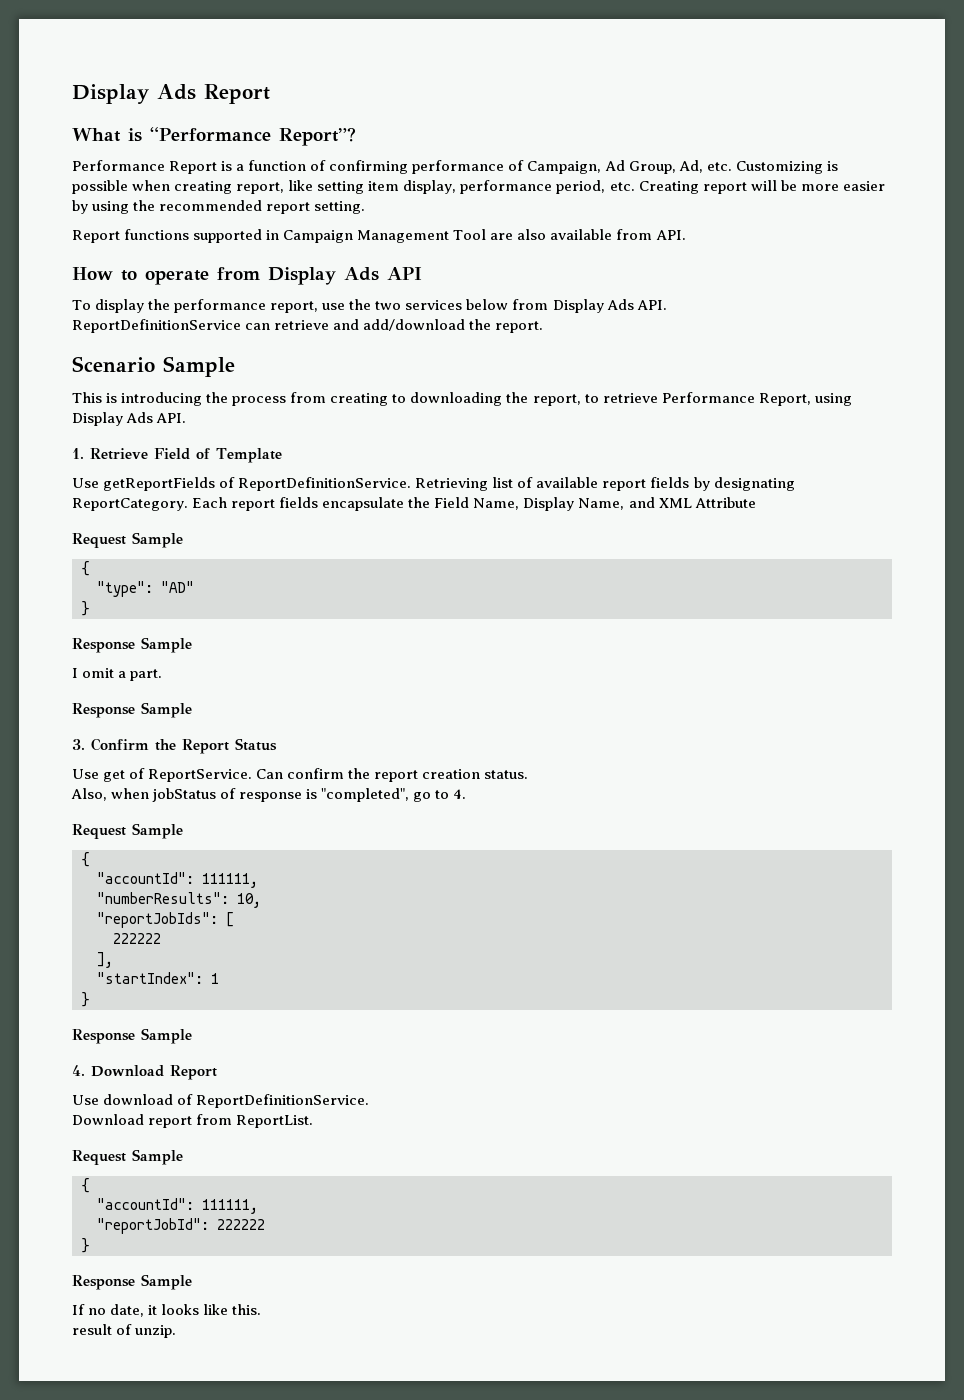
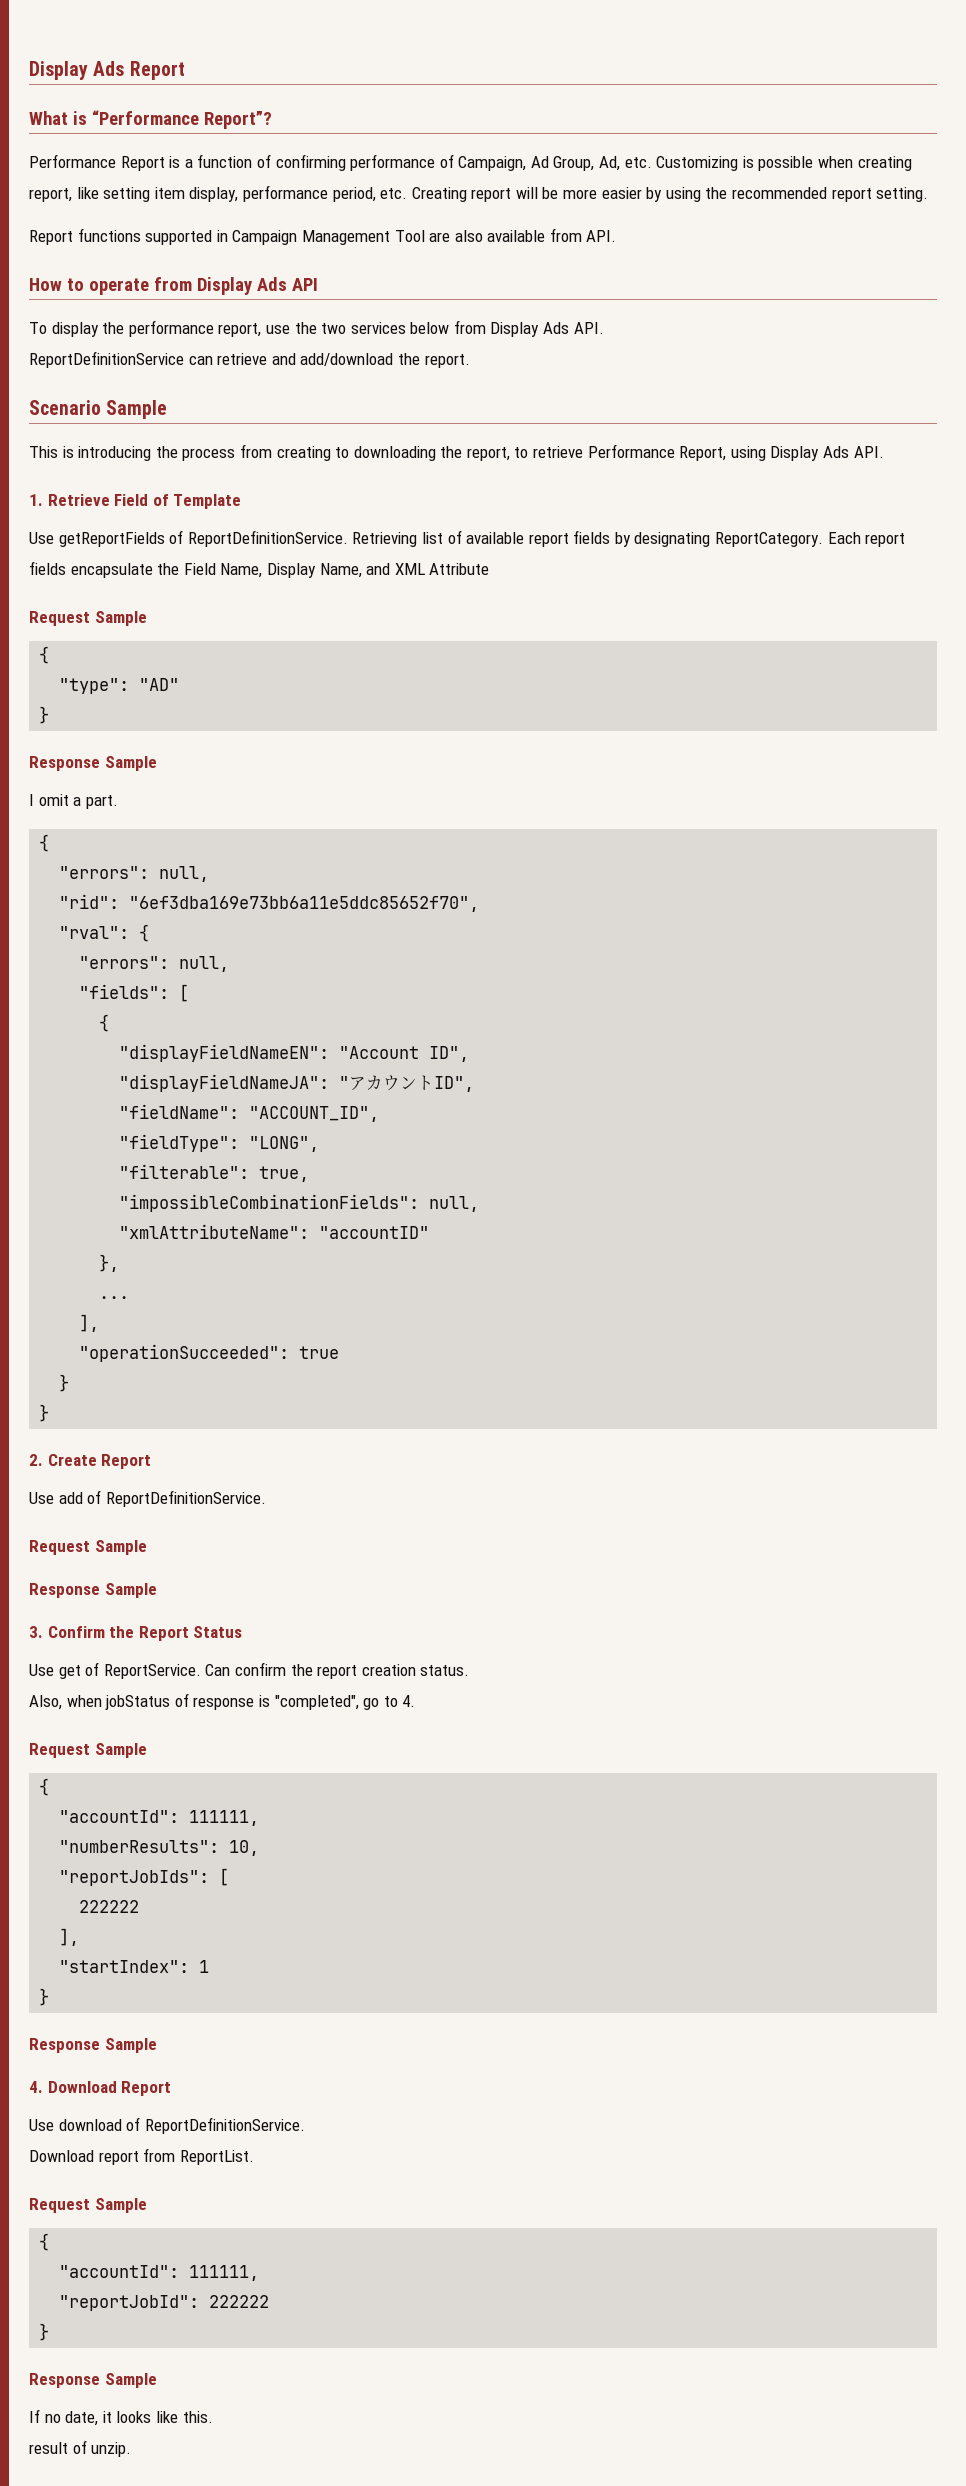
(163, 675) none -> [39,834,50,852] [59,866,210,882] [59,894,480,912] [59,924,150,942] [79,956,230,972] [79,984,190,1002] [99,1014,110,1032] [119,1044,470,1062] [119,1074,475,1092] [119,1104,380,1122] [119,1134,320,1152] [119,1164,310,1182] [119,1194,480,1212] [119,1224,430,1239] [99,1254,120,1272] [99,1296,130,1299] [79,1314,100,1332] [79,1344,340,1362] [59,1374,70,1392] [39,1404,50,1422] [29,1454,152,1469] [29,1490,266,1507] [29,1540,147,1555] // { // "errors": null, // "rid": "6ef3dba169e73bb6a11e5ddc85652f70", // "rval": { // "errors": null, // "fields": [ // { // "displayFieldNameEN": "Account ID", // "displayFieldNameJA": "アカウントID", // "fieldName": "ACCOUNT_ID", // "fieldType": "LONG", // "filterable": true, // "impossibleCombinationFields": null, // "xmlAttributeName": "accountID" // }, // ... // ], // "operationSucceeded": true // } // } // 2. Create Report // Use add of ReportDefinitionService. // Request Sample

* * *

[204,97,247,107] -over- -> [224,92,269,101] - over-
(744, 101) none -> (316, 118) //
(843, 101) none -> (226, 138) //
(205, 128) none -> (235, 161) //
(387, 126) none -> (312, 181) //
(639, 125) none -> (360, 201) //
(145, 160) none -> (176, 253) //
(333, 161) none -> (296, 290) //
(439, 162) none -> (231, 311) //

• Task goal
Beginning with the line above that contains "(843, 101) none -> (226, 138) //", copy each line exactly up to and including the line that contains "(439, 162) none -> (231, 311) //", and go no further.

• Answer space
(843, 101) none -> (226, 138) //
(205, 128) none -> (235, 161) //
(387, 126) none -> (312, 181) //
(639, 125) none -> (360, 201) //
(145, 160) none -> (176, 253) //
(333, 161) none -> (296, 290) //
(439, 162) none -> (231, 311) //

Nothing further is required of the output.